In 2018, close to 60% of California voters decided to allow state legislators to make daylight saving time permanent: no more twice-a-year time changes, no more playing around with the circadian rhythms in our brains. But doing so would require a change in federal law; no state has the power to adopt year-round daylight saving time.

We would be doing ourselves good, said Kansen Chu, who co-sponsored the bill that put eternal daylight saving on the ballot, for in the fall, when darkness shrouds the land by late afternoon, automobile accidents rise, crime increases and our health suffers. Even judges are affected by it.

I spoke to Chu this week. In 2015, he was an assemblyman representing an East Bay district when he began to think about ending this antiquated practice. The idea came from one of his constituents at a moment when Chu had no choice but to listen.
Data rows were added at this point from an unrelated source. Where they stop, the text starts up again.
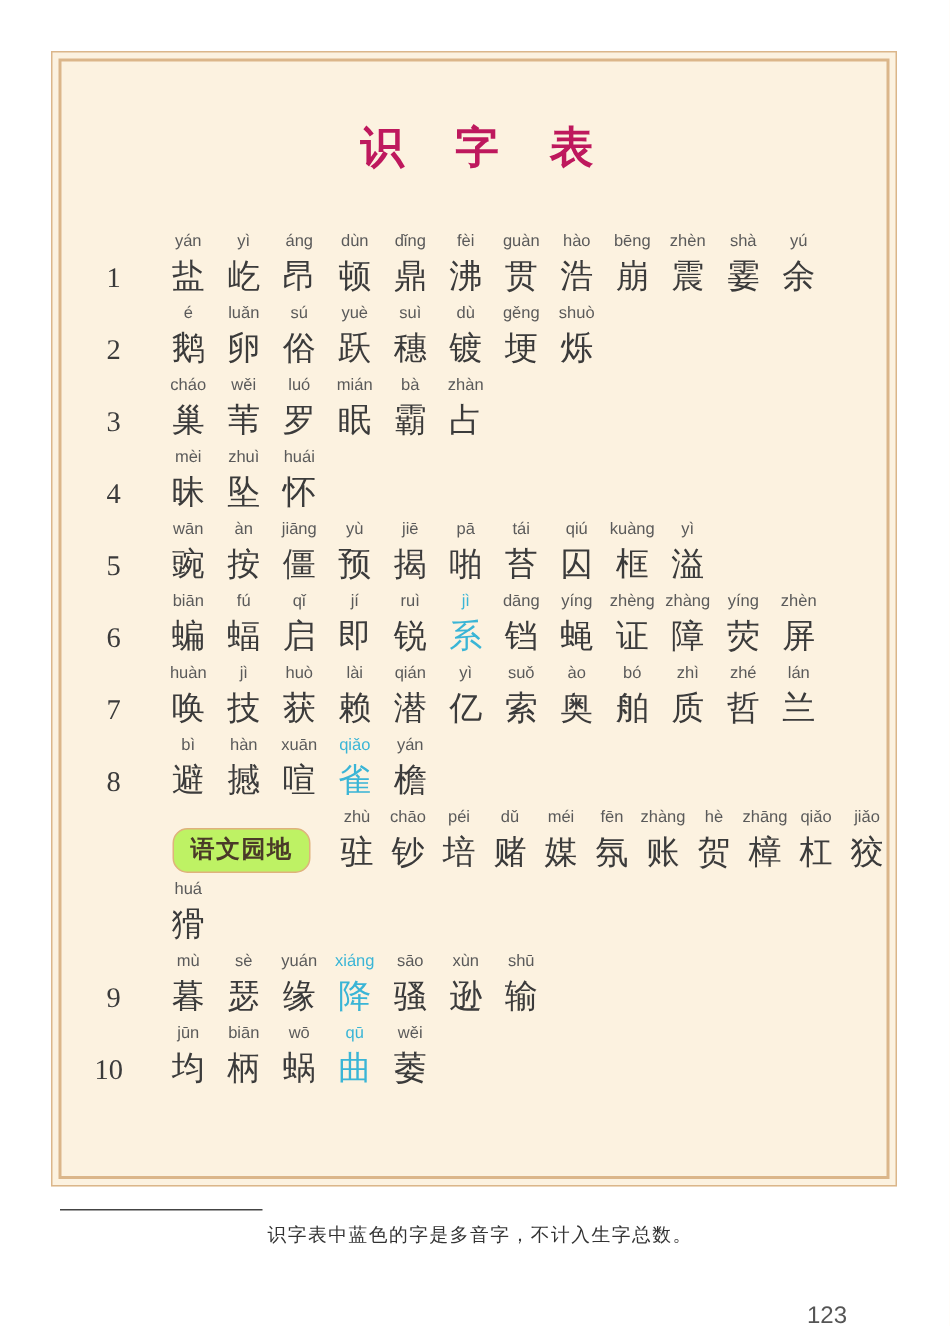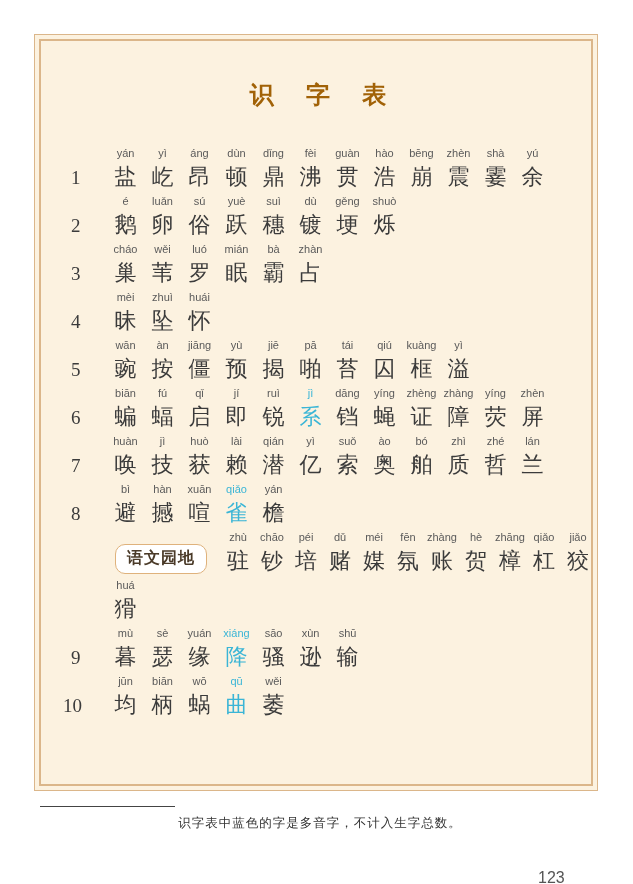--- a/index.html
+++ b/index.html
@@ -19,22 +19,22 @@
     background: #fcf2e0;
   }
   .frame-inner {
     width: 100%; height: 100%;
     border: 2px solid #dbb68a;
     background: #fcf2e0;
     padding: 38px 18px 10px 22px;
   }
   .page-title {
     text-align: center;
-    color: #a16207;
-    font-size: 24px;
+    color: #be185d;
+    font-size: 29px;
     font-weight: bold;
     letter-spacing: 12px;
     font-family: "DejaVu Serif", "Liberation Serif", serif;
     margin-bottom: 34px;
     padding-left: 12px; 
   }
   .rows { width: 100%; }
   .row {
     display: flex;
     align-items: flex-end;
@@ -49,21 +49,21 @@
     color: #3b3b3b;
     font-family: "Liberation Serif", serif;
     line-height: 30px;
     margin-right: 12px;
   }
   .row-num.double { padding-left: 0; }
   .garden-label {
     flex: 0 0 auto;
     border: 1.5px solid #dfb27c;
     border-radius: 10px;
-    background: #ffffff;
+    background: #bef264;
     color: #4a3a28;
     font-size: 16px;
     font-weight: bold;
     font-family: "DejaVu Serif", "Liberation Serif", serif;
     padding: 3px 11px 4px 11px;
     margin: 0 14px 3px 8px;
     letter-spacing: 1px;
   }
   .items { display: flex; flex-wrap: nowrap; }
   .char-item {

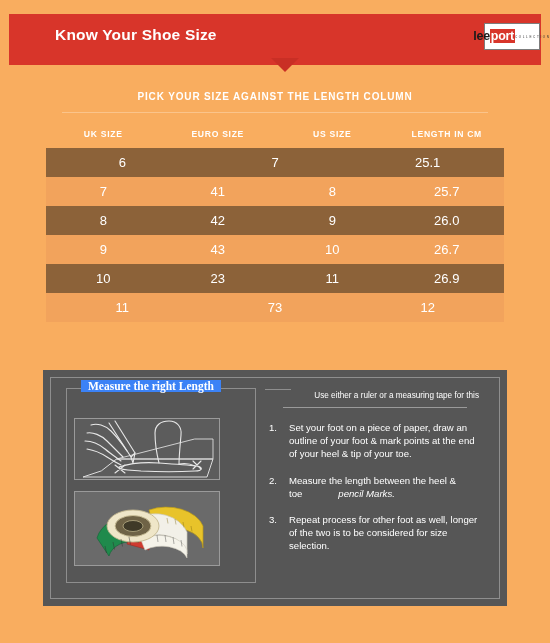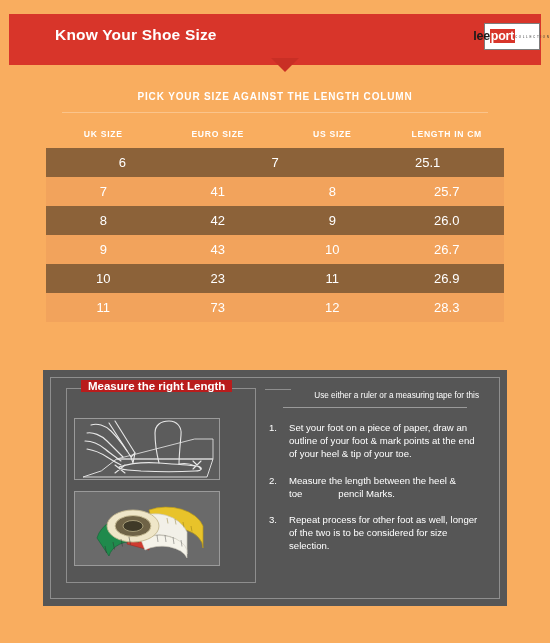--- a/index.html
+++ b/index.html
@@ -162,26 +162,27 @@
     top: 18px;
     width: 190px;
     height: 195px;
     border: 1px solid #8e8e8e;
     box-sizing: border-box;
   }
   #measure-legend {
     position: absolute;
     left: 38px;
     top: 10px;
-    background: #b91c1c;
+    background: #3b82f6;
     padding: 0 7px;
     font-size: 11.5px;
     font-weight: bold;
     color: #ffffff;
     white-space: nowrap;
+    font-family: Liberation Serif, serif;
   }
   #legend-rule-right {
     position: absolute;
     left: 222px;
     top: 19px;
     width: 26px;
     height: 1px;
     background: #8e8e8e;
   }
   .illus {
@@ -231,20 +232,21 @@
     line-height: 13.2px;
     color: #ffffff;
   }
   .step .num {
     position: absolute;
     left: 2px;
     top: 0;
   }
   .step .tail {
     margin-left: 36px;
+    font-style: italic;
   }
 </style>
 </head>
 <body>
 
 <div id="page">
 
   <div id="header-bar">
     <div id="header-title">Know Your Shoe Size</div>
   </div>
@@ -298,21 +300,20 @@
       <div class="cell">10</div>
       <div class="cell">23</div>
       <div class="cell">11</div>
       <div class="cell">26.9</div>
     </div>
 
     <div class="trow data-row row-light">
       <div class="cell">11</div>
       <div class="cell">73</div>
       <div class="cell">12</div>
-      <div class="cell">28.3</div>
     </div>
 
   </div>
 
   <div id="panel">
     <div id="panel-inner"></div>
 
     <div id="measure-box"></div>
     <div id="measure-legend">Measure the right Length</div>
     <div id="legend-rule-right"></div>

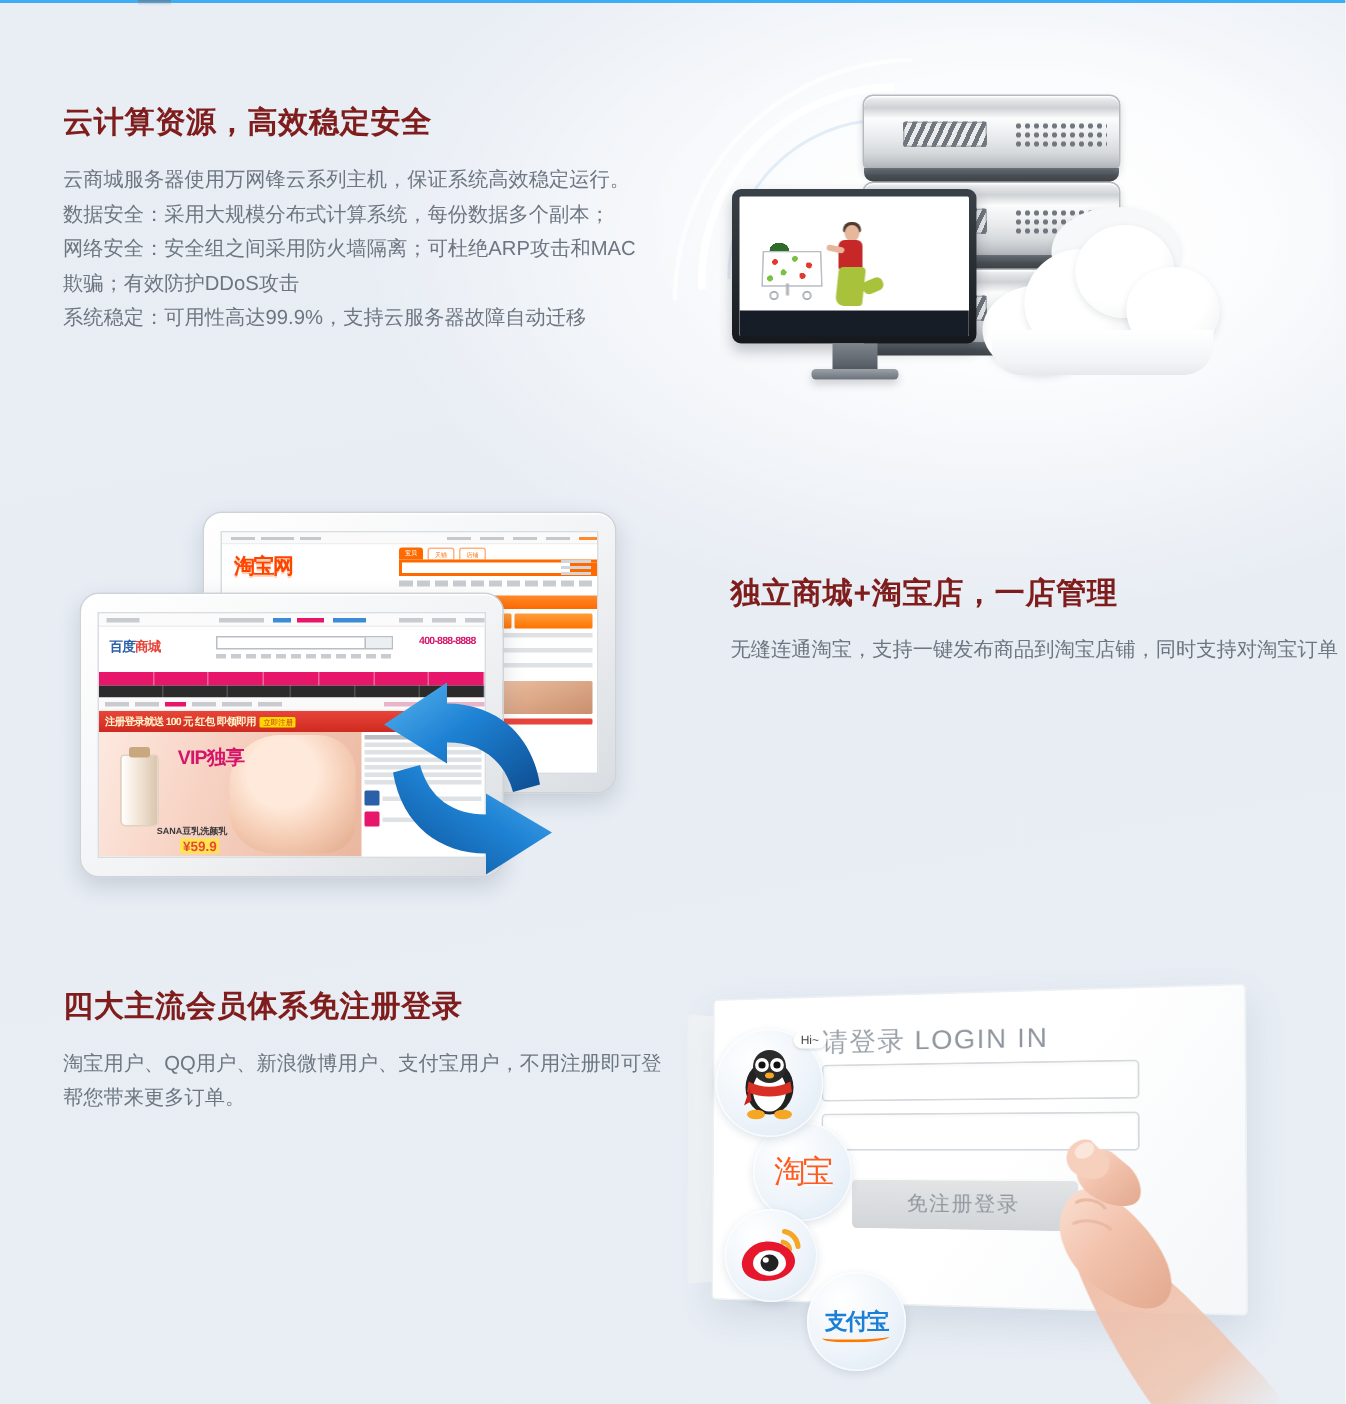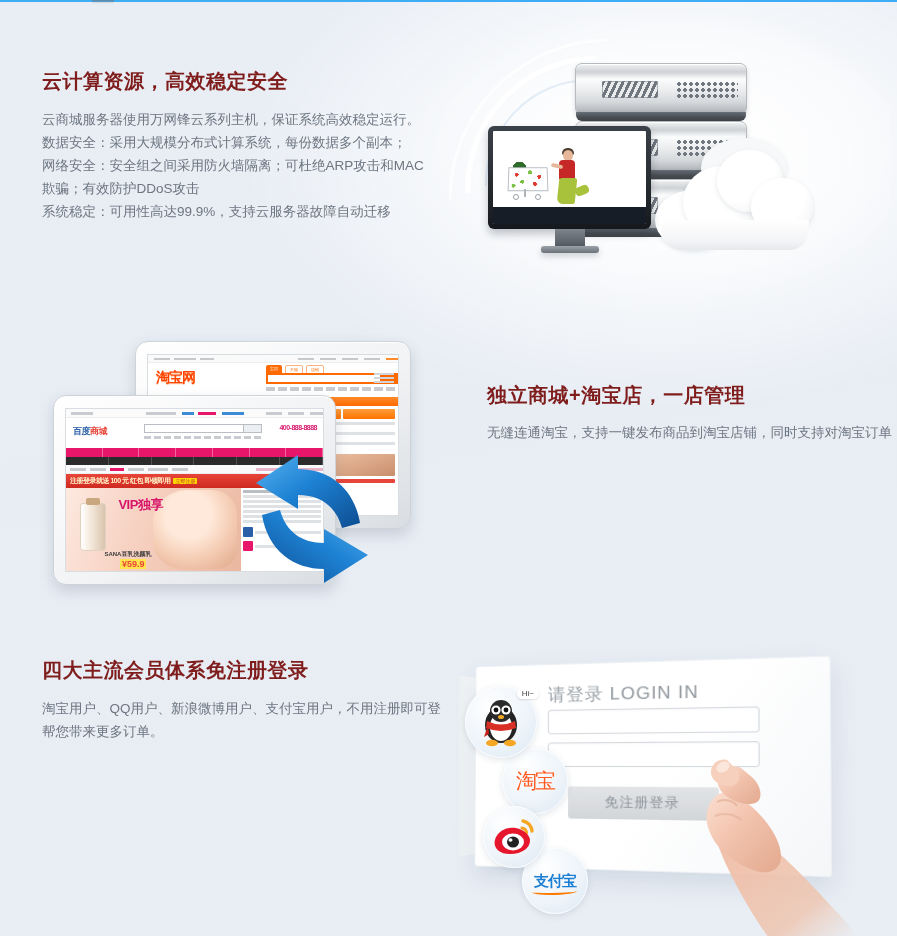--- a/index.html
+++ b/index.html
@@ -325,24 +325,24 @@
     transform-origin: right center;
     border-radius: 2px 0 0 2px;
   }
 
   .badge {
     position: absolute; border-radius: 50%;
     background: radial-gradient(circle at 35% 28%, #ffffff 0%, #eef4fa 55%, #dbe7f2 100%);
     box-shadow: 0 2px 6px rgba(90,110,135,.18), inset 0 0 0 1px rgba(255,255,255,.7);
     display: flex; align-items: center; justify-content: center;
   }
-  #badge-qq    { left: 10px;  top: 38px;  width: 72px; height: 72px; z-index: 6; align-items: center; }
+  #badge-qq    { left: 22px;  top: 38px;  width: 72px; height: 72px; z-index: 6; align-items: center; }
   #badge-taobao{ left: 47px;  top: 100px; width: 66px; height: 66px; z-index: 5; }
   #badge-weibo { left: 28px;  top: 158px; width: 62px; height: 62px; z-index: 6; }
-  #badge-alipay{ left: 67px;  top: 200px; width: 66px; height: 66px; z-index: 5; }
+  #badge-alipay{ left: 83px;  top: 200px; width: 66px; height: 66px; z-index: 5; }
 
   .tb-word { font-size: 21px; font-weight: normal; color: #ff5a1f; letter-spacing: -2px; white-space: nowrap;
              text-shadow: 0 1px 0 rgba(255,255,255,.8); }
   .ali-word { font-size: 15px; font-weight: bold; color: #1b7fd4; letter-spacing: -1px; white-space: nowrap;
               position: relative; }
   .ali-word:after { content:''; position:absolute; left:-2px; bottom:-4px; width: 108%; height: 5px;
     border-bottom: 2px solid #ff7a00; border-radius: 0 0 60% 40%; }
 
   .qq-hi {
     position: absolute; right: -2px; top: 2px;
“I was getting my teeth cleaned,” he said, and the dentist had an opinion or two about time. Intrigued, Chu went back to his office and looked into it.

First, springing forward and falling back had nothing to do with farmers. “They don’t go by the clock,” he said. “They do their work when the sun is up and the moisture is right.”

So when and where did it begin? In 1916 Germany, he told me, when the last of the German emperors, Wilhelm II, decided he needed more battleships during the height of World War I. Energy was scarce, and boosting production meant working through the daylight hours.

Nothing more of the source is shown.